Content starts

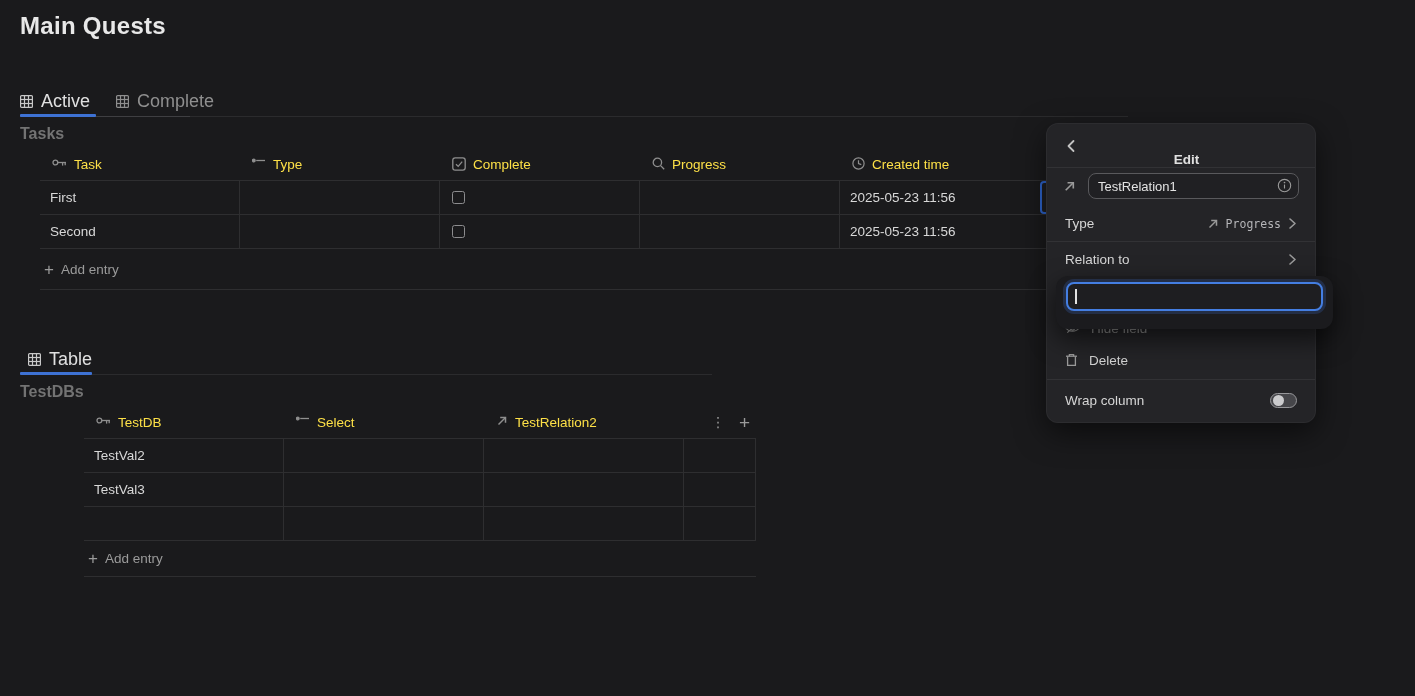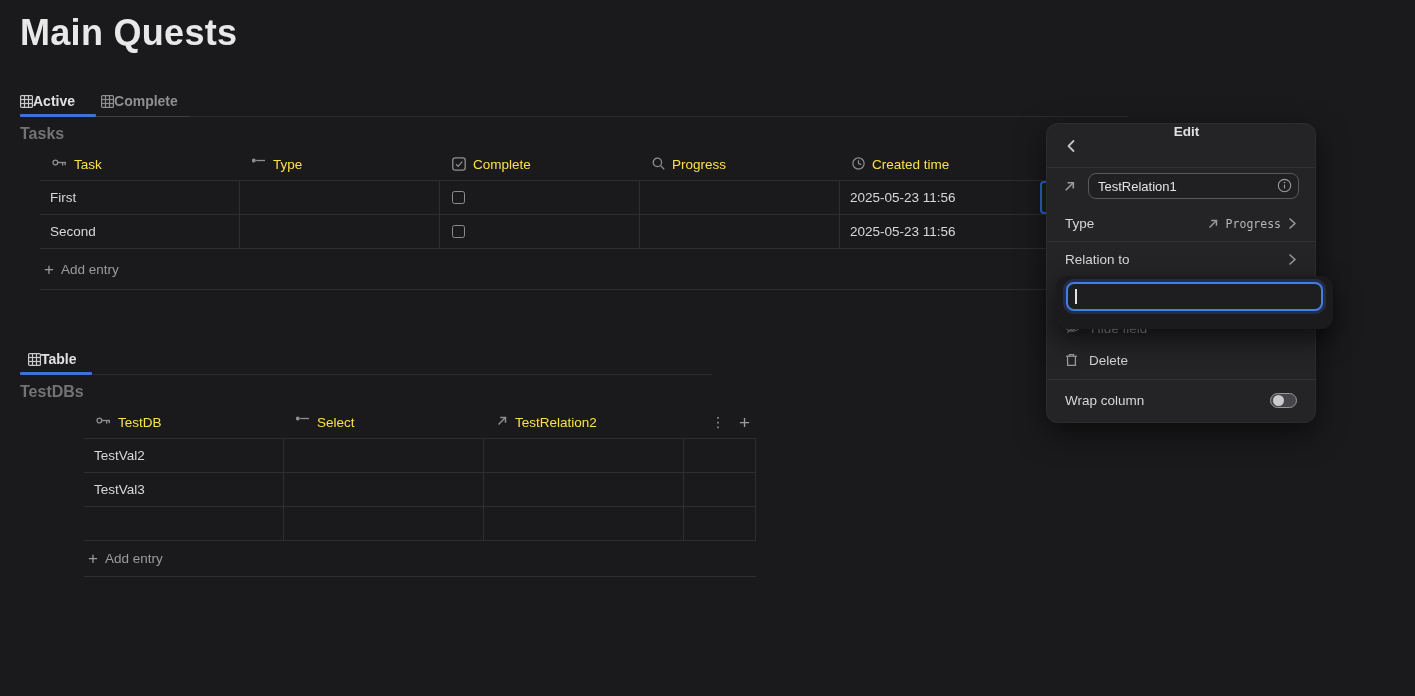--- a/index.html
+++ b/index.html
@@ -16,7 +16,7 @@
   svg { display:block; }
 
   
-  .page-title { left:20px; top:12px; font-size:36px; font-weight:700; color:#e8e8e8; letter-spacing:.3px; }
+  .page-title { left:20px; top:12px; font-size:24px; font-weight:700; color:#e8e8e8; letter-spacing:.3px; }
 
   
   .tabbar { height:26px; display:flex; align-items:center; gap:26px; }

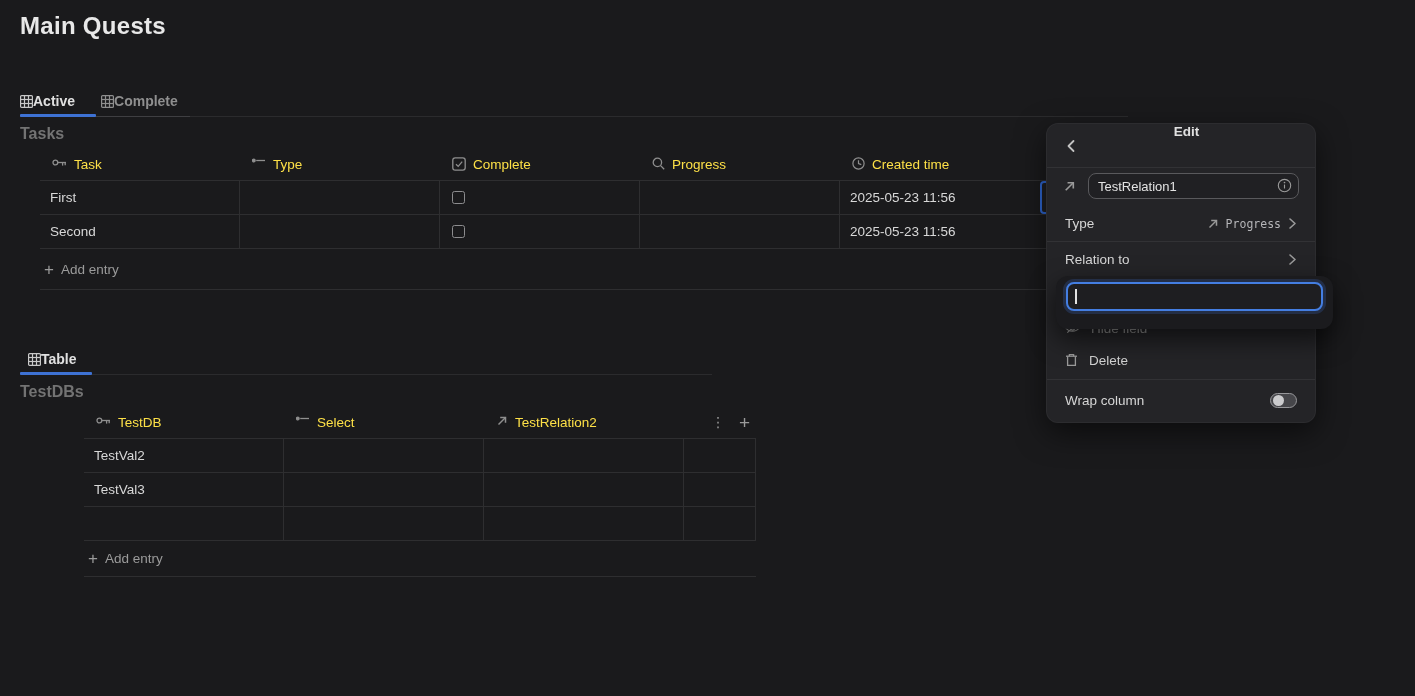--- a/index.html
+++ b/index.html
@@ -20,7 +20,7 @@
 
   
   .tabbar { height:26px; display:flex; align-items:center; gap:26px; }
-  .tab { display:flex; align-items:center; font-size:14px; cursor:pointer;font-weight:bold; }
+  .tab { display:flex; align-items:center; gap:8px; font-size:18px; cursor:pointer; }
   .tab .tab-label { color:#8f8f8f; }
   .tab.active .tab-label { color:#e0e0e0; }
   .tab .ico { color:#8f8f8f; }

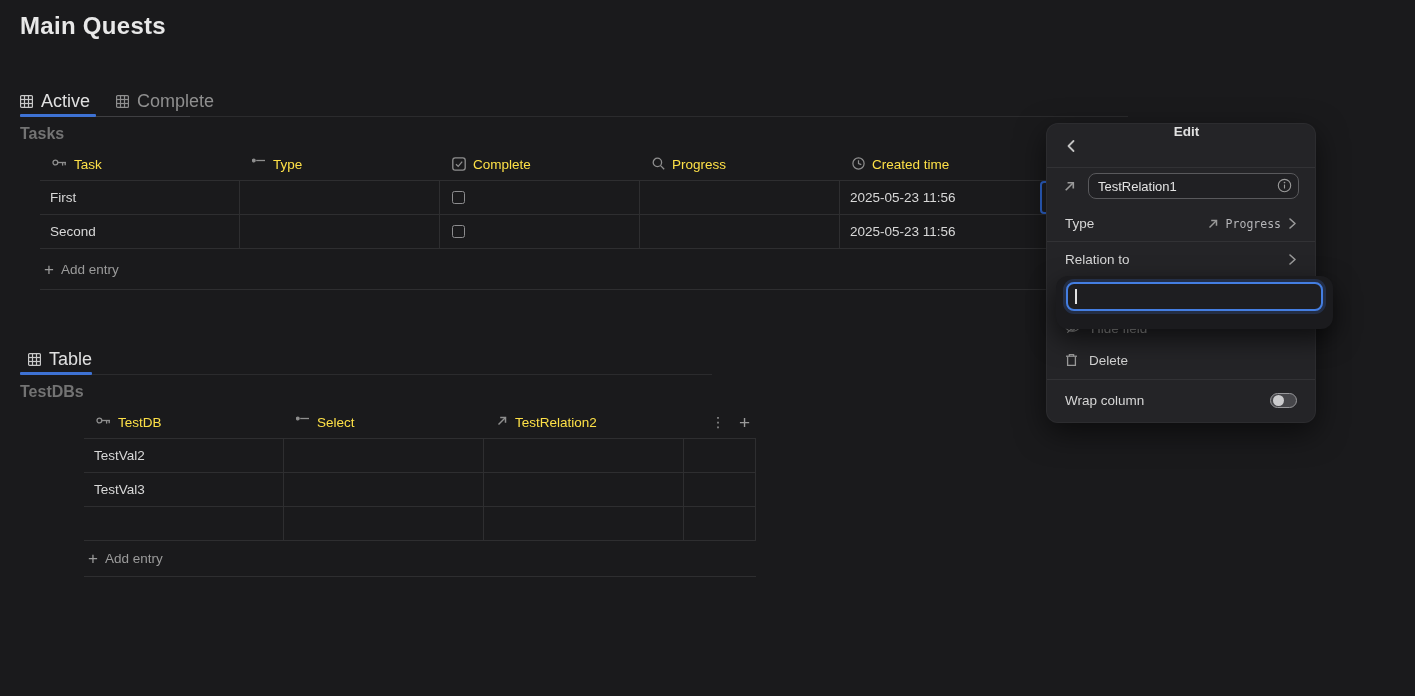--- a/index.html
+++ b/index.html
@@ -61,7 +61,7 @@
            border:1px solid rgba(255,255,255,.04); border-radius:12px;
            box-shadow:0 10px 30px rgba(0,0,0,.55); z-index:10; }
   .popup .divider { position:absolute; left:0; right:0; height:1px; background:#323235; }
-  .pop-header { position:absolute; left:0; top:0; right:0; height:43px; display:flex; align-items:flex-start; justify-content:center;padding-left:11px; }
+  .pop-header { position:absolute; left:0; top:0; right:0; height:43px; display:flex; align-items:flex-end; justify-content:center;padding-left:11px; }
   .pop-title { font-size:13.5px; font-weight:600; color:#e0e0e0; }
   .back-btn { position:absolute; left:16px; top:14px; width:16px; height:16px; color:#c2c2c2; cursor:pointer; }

Content ends
Content starts

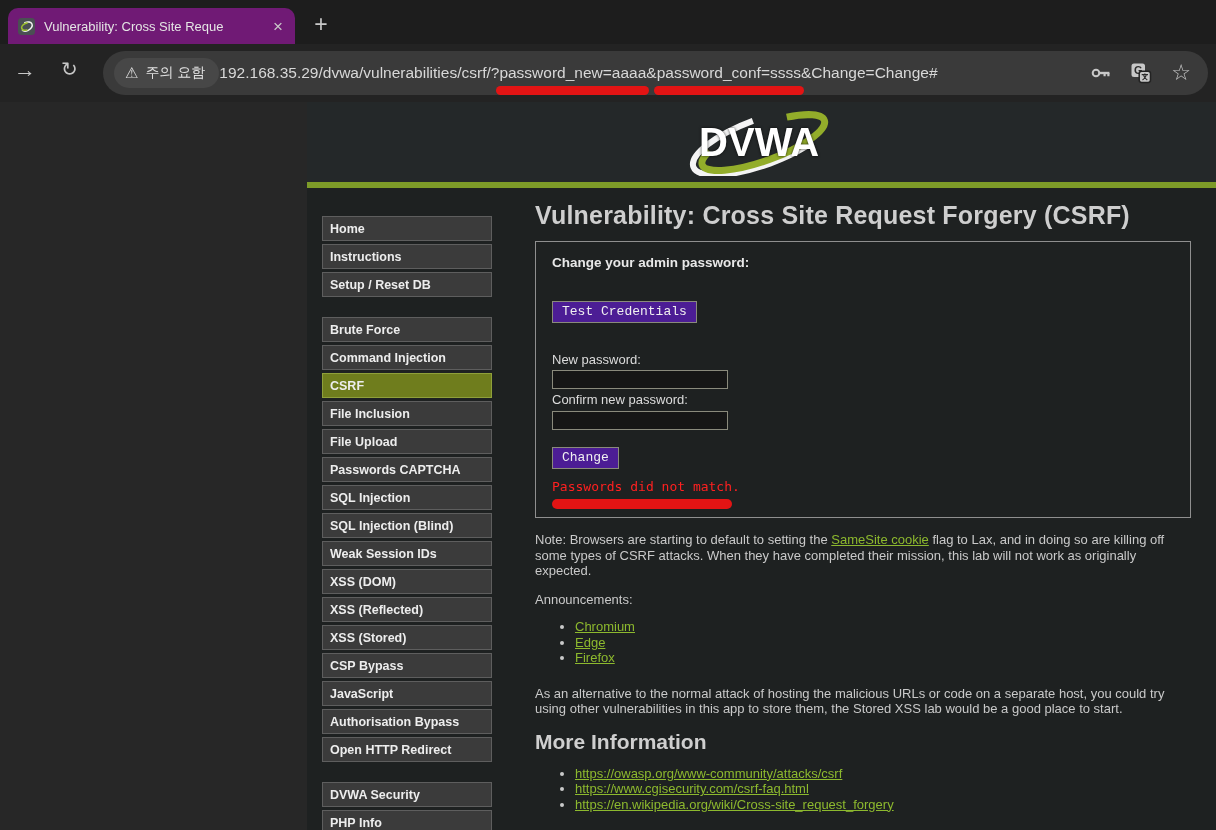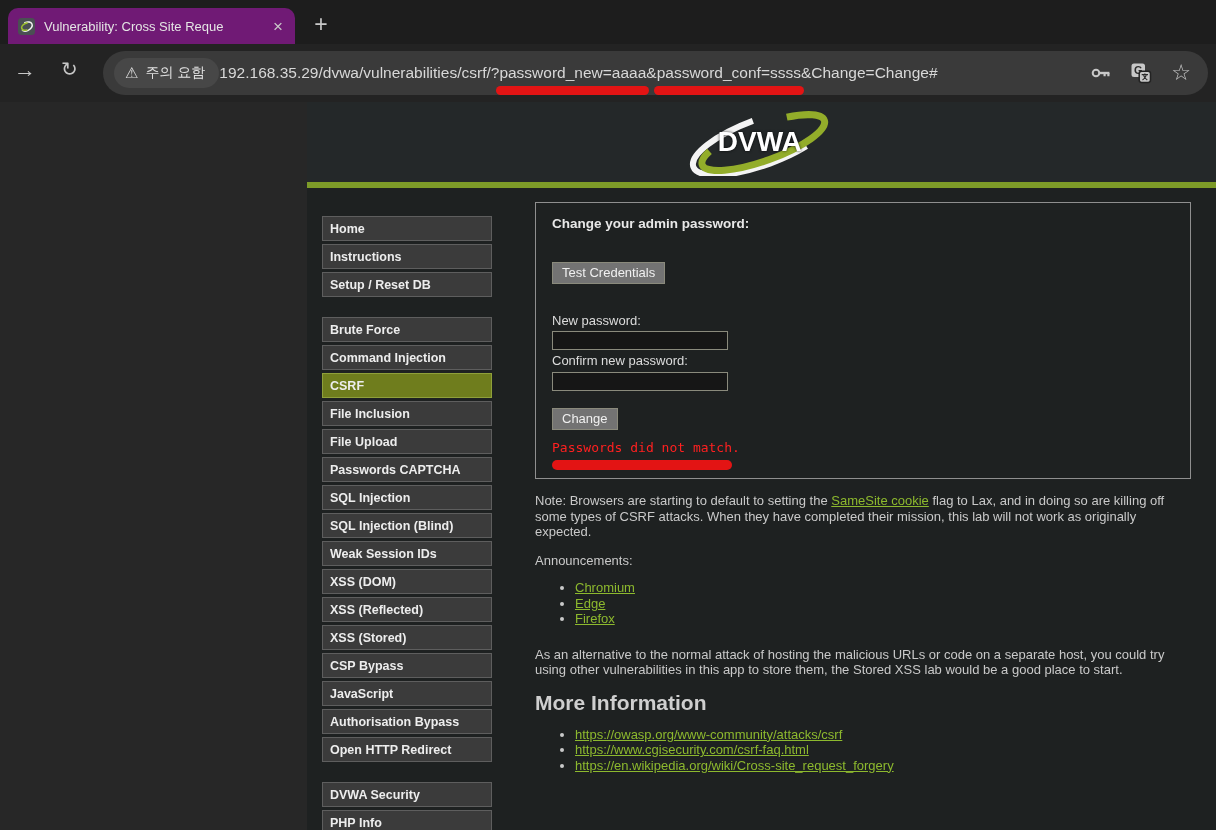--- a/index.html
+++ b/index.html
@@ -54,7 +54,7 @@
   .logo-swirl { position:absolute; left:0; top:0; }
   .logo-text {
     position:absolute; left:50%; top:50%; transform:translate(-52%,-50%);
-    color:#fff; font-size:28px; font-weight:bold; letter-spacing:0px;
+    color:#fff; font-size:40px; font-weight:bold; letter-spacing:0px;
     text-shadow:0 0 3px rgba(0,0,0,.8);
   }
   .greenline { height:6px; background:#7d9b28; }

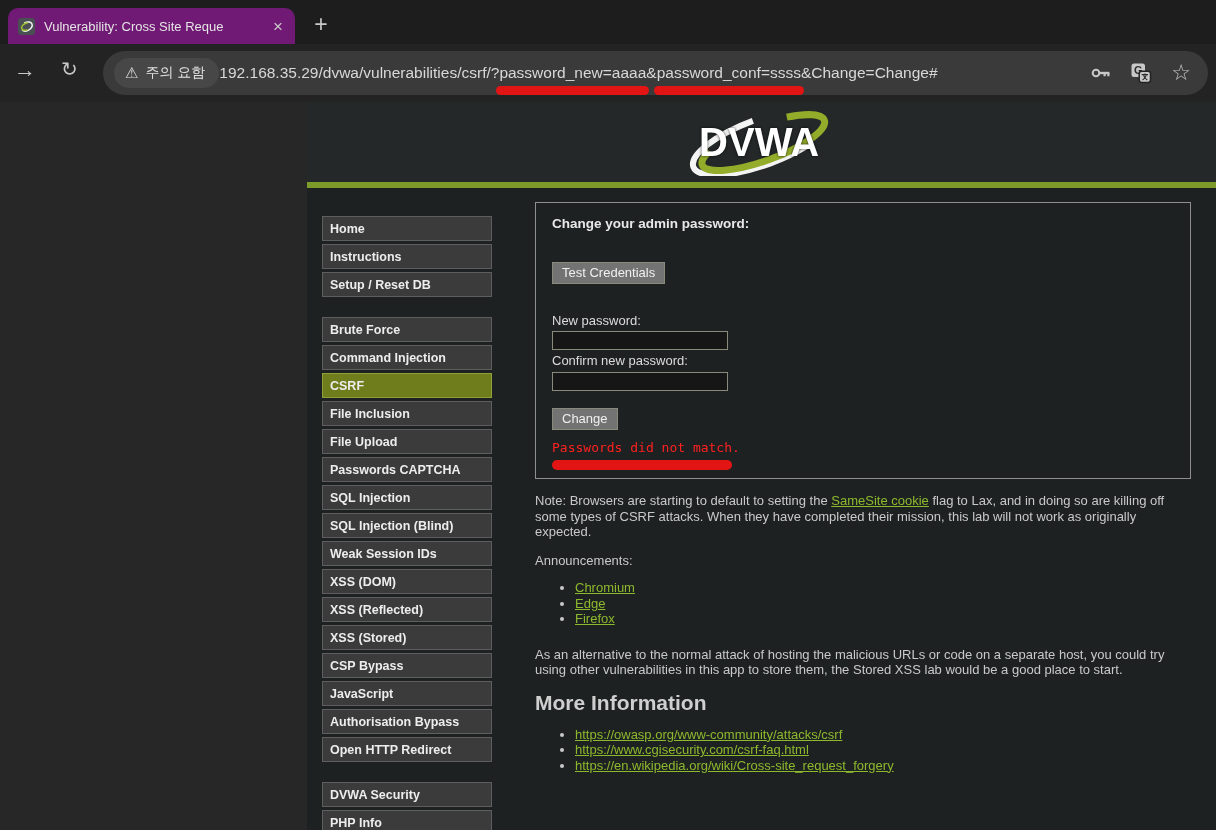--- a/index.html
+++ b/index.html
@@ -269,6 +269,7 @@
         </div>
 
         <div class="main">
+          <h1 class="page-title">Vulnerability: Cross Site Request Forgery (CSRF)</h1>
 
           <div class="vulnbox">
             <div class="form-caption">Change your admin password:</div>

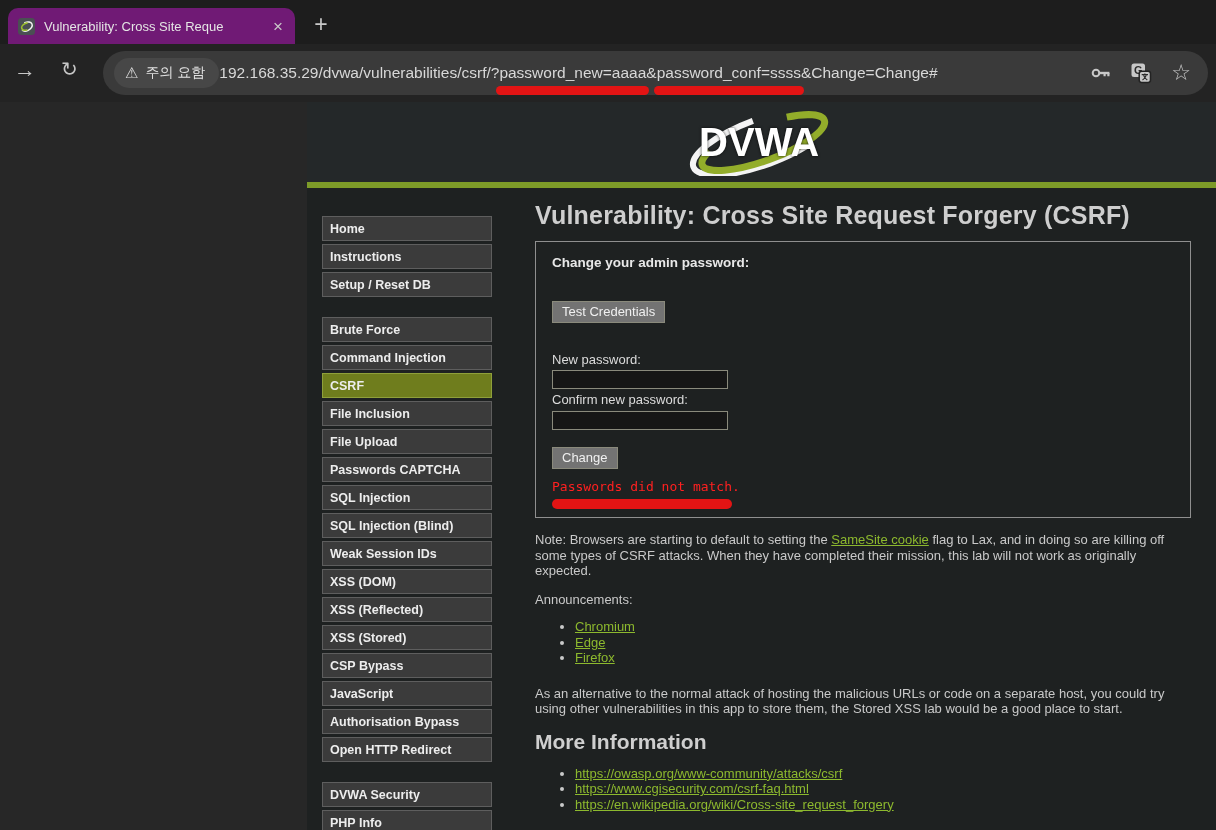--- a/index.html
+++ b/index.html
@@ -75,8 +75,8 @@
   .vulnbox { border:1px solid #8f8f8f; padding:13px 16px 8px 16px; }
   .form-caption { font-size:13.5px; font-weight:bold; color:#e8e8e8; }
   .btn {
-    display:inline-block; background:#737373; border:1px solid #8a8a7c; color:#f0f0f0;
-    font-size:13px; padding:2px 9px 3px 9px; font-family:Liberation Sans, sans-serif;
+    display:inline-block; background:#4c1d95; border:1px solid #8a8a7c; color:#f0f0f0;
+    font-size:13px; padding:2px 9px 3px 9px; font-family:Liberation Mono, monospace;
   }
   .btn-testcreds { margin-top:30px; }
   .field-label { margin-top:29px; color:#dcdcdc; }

Content ends

WHAT THE TASK REQUIRES: A clean copy is needed of the lines above from the one with "position:absolute; left:50%; top:50%;" up to and including the one with "font-family:Liberation Sans, sans-serif;". Please set it down exactly, with no pictures.

RESPONSE AREA:
     position:absolute; left:50%; top:50%; transform:translate(-52%,-50%);
-    color:#fff; font-size:28px; font-weight:bold; letter-spacing:0px;
+    color:#fff; font-size:40px; font-weight:bold; letter-spacing:0px;
     text-shadow:0 0 3px rgba(0,0,0,.8);
   }
   .greenline { height:6px; background:#7d9b28; }

--- a/index.html
+++ b/index.html
@@ -269,6 +269,7 @@
         </div>
 
         <div class="main">
+          <h1 class="page-title">Vulnerability: Cross Site Request Forgery (CSRF)</h1>
 
           <div class="vulnbox">
             <div class="form-caption">Change your admin password:</div>

--- a/index.html
+++ b/index.html
@@ -75,8 +75,8 @@
   .vulnbox { border:1px solid #8f8f8f; padding:13px 16px 8px 16px; }
   .form-caption { font-size:13.5px; font-weight:bold; color:#e8e8e8; }
   .btn {
-    display:inline-block; background:#737373; border:1px solid #8a8a7c; color:#f0f0f0;
-    font-size:13px; padding:2px 9px 3px 9px; font-family:Liberation Sans, sans-serif;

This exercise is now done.